Am Dienstagabend demonstrierten vor dem Obersten Gericht in Warschau rund 5.000 Menschen für Gersdorf und andere betroffene Richter. Am Mittwochmorgen wollen die zwangspensionierten Richter aus Protest gemeinsam in ihren Roben das Gerichtsgebäude betreten.

Nach einem Treffen von Gersdorf und dem konservativen Staatschef Andrzej Duda schickte der Präsident die Richterin trotz massiver Proteste in den Zwangsruhestand, wie Dudas Büro mitteilte. Gersdorf blieb dennoch unnachgiebig: "An meinem Status als Präsidentin des Obersten Gerichtshofs ändert sich durch das Gespräch mit dem Staatspräsidenten nichts", sagte Gersdorf daraufhin vor Abgeordneten im Parlament. Schließlich laufe ihr Mandat laut Verfassung bis zum Jahr 2020.
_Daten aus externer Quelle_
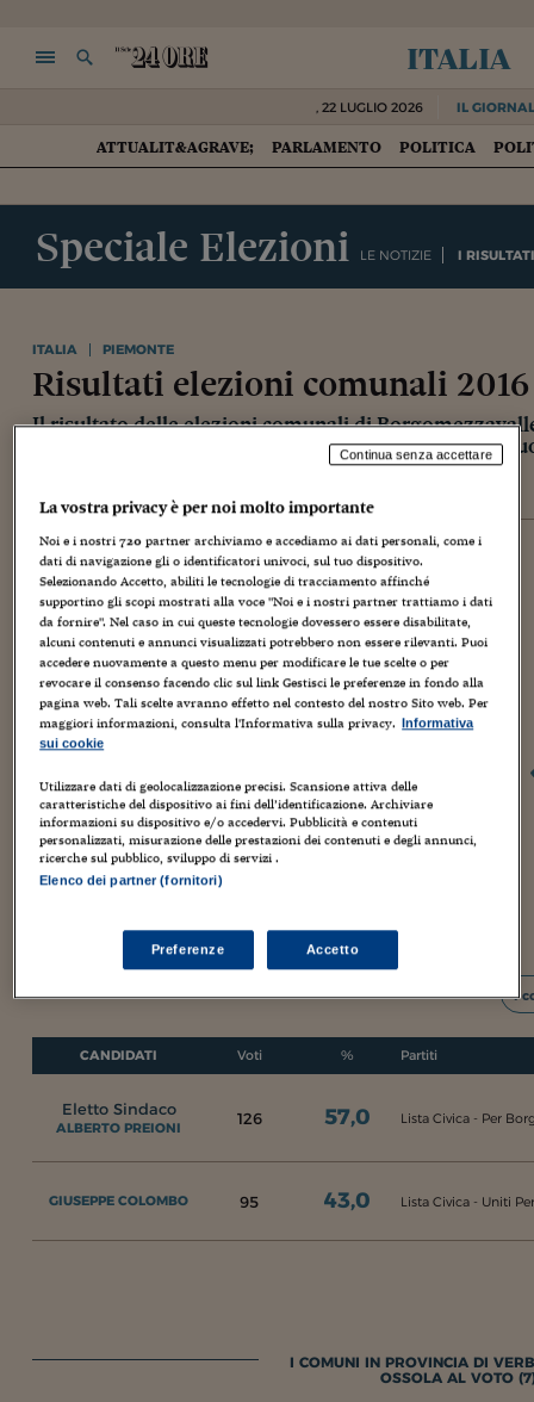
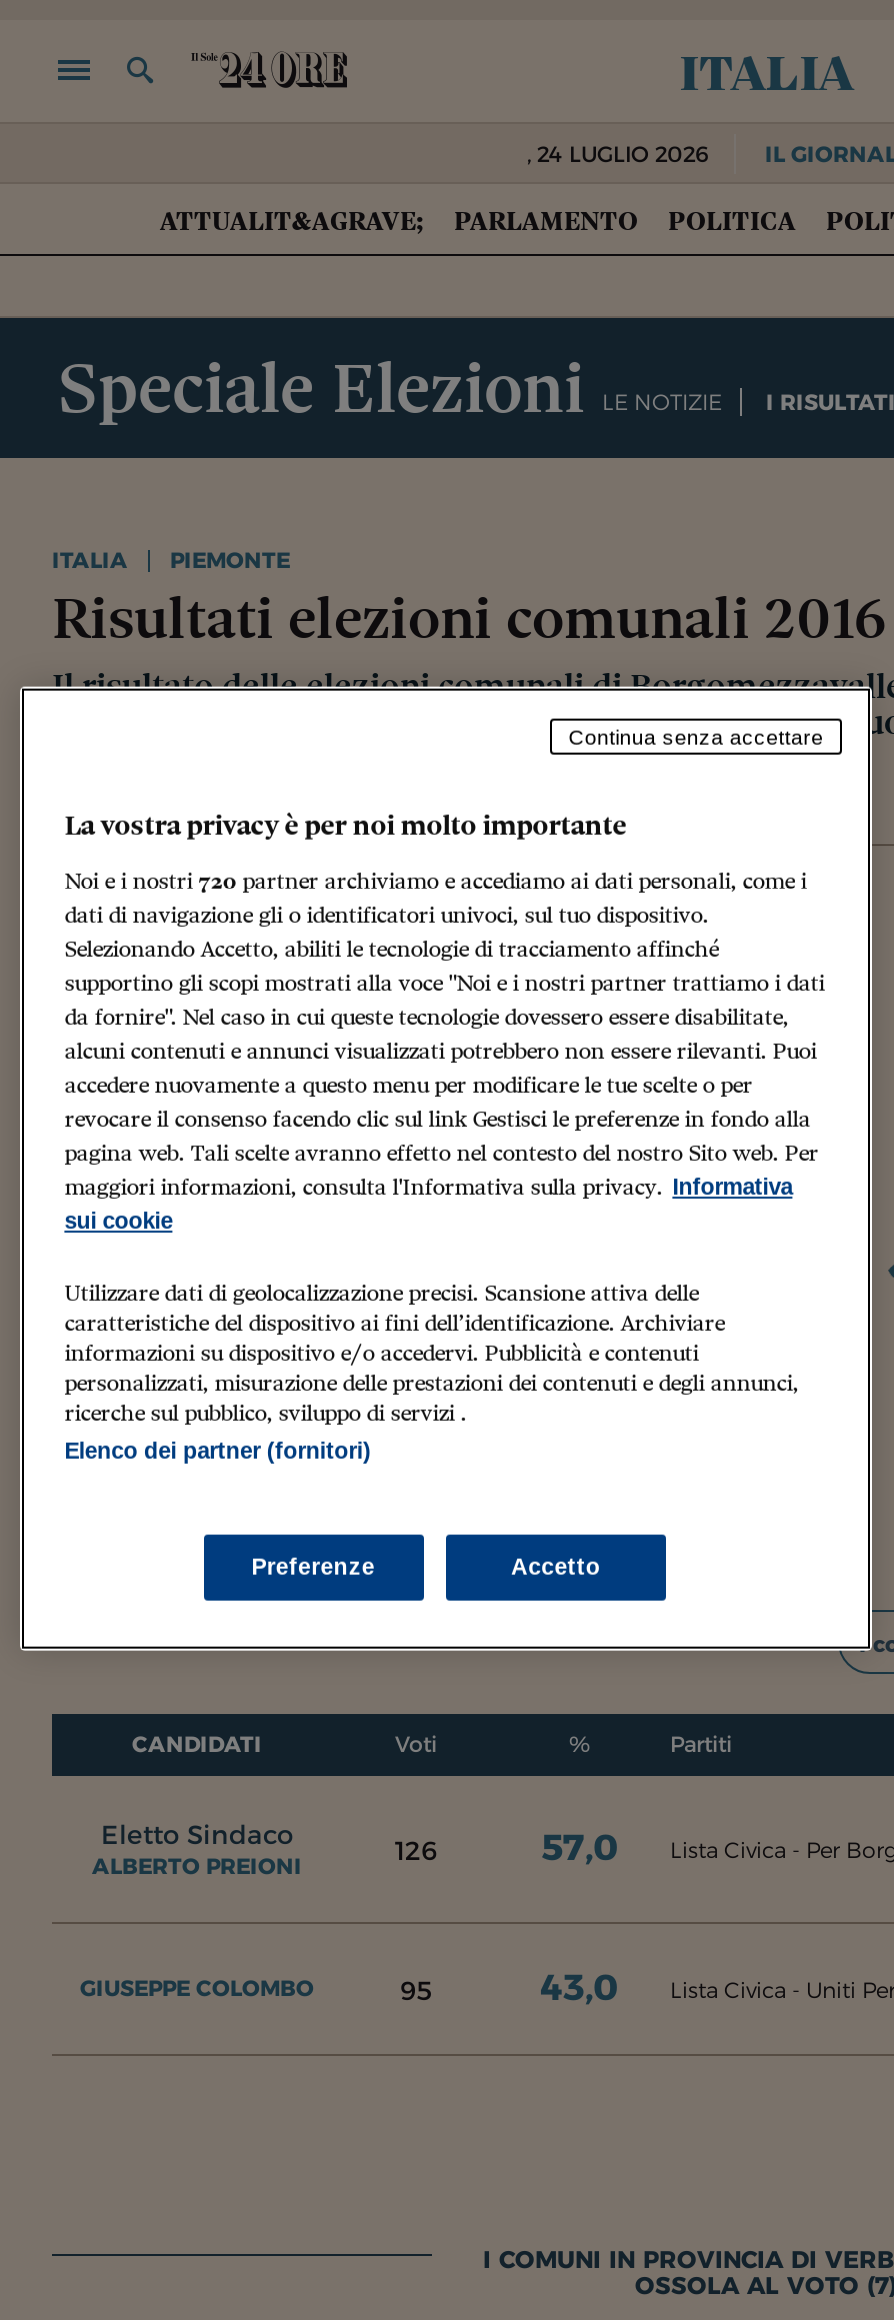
[316,99,423,116] , 22 LUGLIO 2026 -> [527,140,709,168] , 24 LUGLIO 2026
"Ich werde morgen zur Arbeit gehen", bekräftigte sie. Danach wolle sie jedoch in Urlaub fahren – für die Zeit ihrer Abwesenheit habe sie einen Richter bestimmt, der sie vertreten soll. Denselben Richter erklärte auch Duda nach Angaben seines Büros zum Interimspräsidenten des Obersten Gerichtshofes bis zur offiziellen Bestimmung von Gersdorfs Nachfolger.

Gersdorf spricht von "Säuberung"

Vor Studenten an der Universität Warschau hatte Gersdorf zuvor von einer "Säuberung" am Obersten Gericht durch die nationalkonservative Regierung in Warschau gesprochen. Das umstrittene Gesetz schickt 27 der 73 Richter am Obersten Gerichtshof ab Mittwoch in den Zwangsruhestand. Sie sind älter als 65 Jahre; bisher lag die Altersgrenze bei 70 Jahren. 16 von ihnen haben Präsident Duda aufgefordert, ihr Mandat zu verlängern. Er kann das Gesuch ohne Angabe von Gründen ablehnen. Das Präsidialbüro wies darauf hin, dass Gersdorf von diesem Recht gar nicht erst Gebrauch gemacht habe.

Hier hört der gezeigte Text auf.